# BRIEF
Bring together all lines of the material below that contain the string "csHostname".

# SOURCE RECORDS
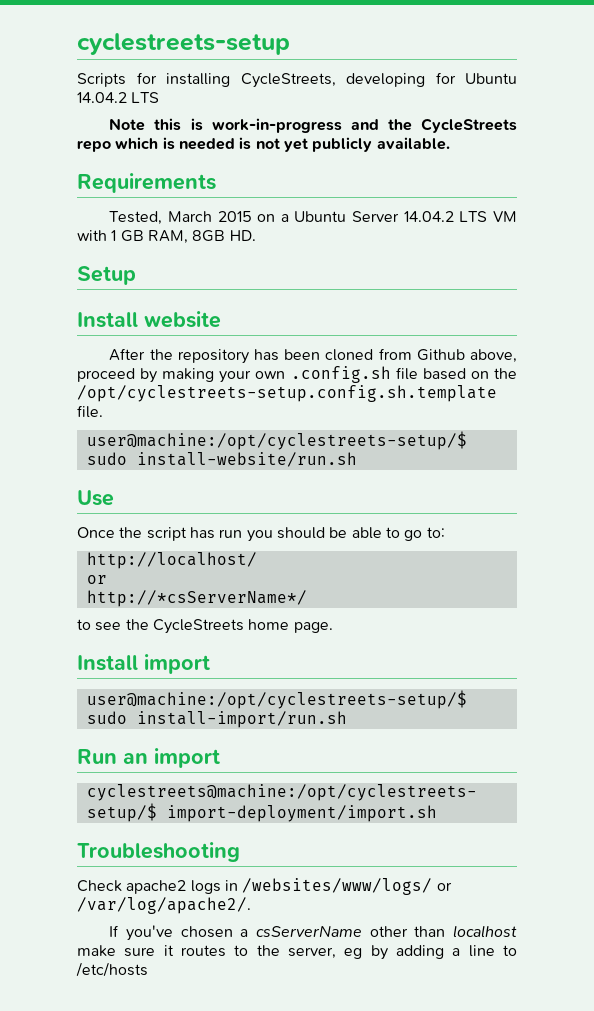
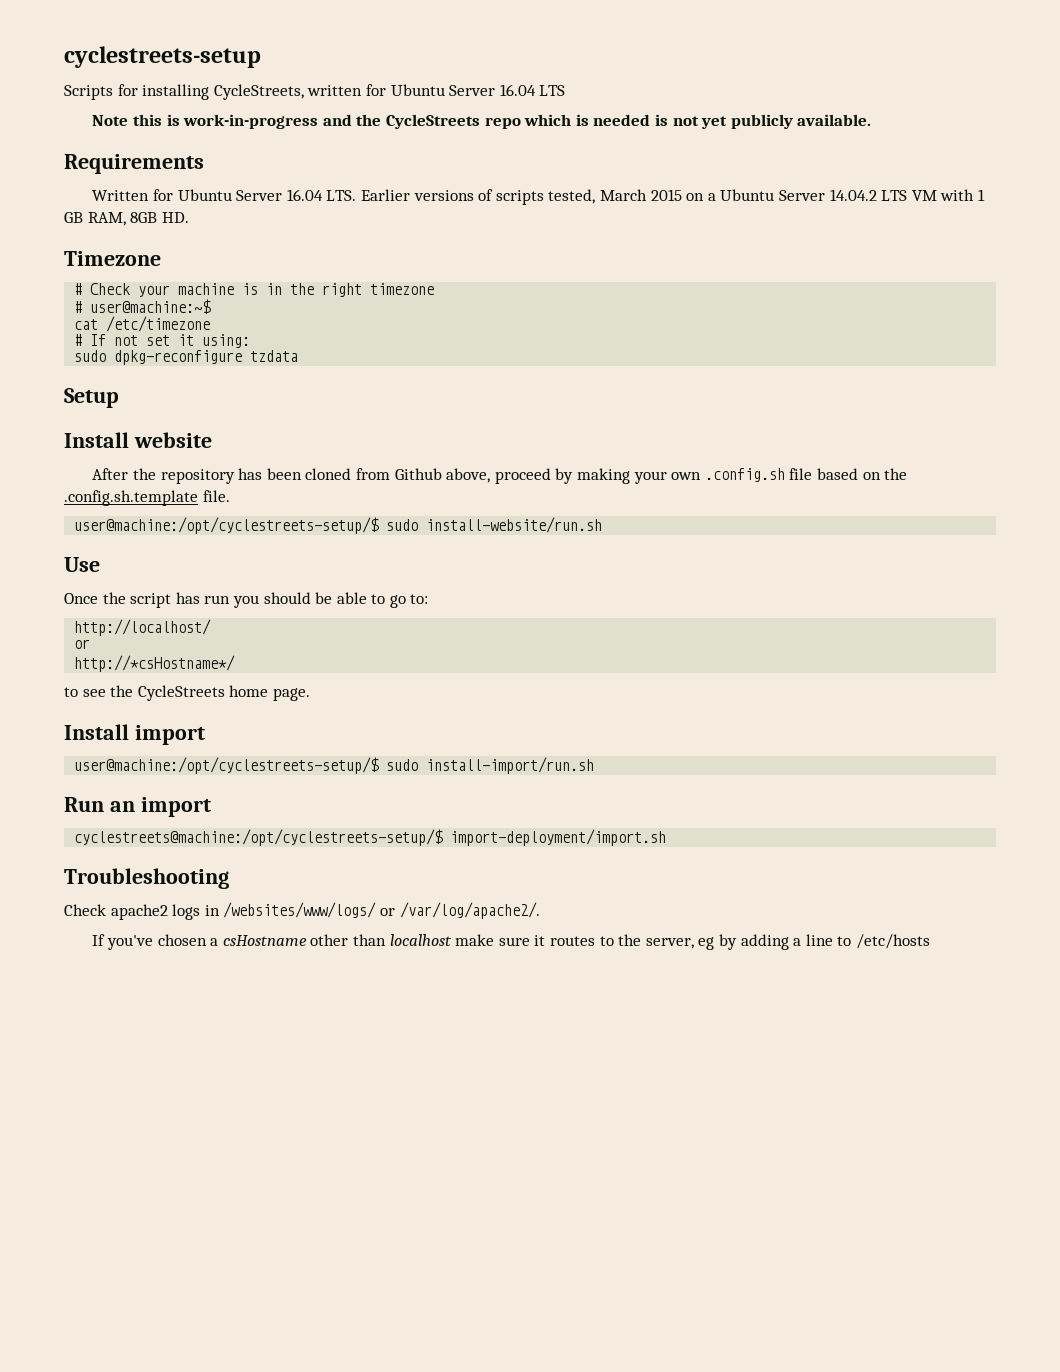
[346,72,517,87] [77,92,127,103] developing for Ubuntu 14.04.2 -> [307,84,536,96] written for Ubuntu Server 16.04
[109,211,163,225] Tested, -> [92,189,596,205] Written for Ubuntu Server 16.04 LTS. Earlier versions of scripts tested,
(256, 235) none -> [64,251,161,266] [74,283,435,297] [74,299,212,314] [74,316,211,332] [74,334,251,348] [74,350,299,365] // Timezone // # Check your machine is in the right timezone // # user@machine:~$ // cat /etc/timezone // # If not set it using: // sudo dpkg-reconfigure tzdata
[77,385,497,402] /opt/cyclestreets-setup.config.sh.template -> [64,490,198,506] .config.sh.template
[86,590,307,607] http://*csServerName*/ -> [74,655,236,672] http://*csHostname*/
[255,925,362,938] csServerName -> [222,935,307,946] csHostname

# RESULT BELOW
[86,590,307,607] http://*csServerName*/ -> [74,655,236,672] http://*csHostname*/
[255,925,362,938] csServerName -> [222,935,307,946] csHostname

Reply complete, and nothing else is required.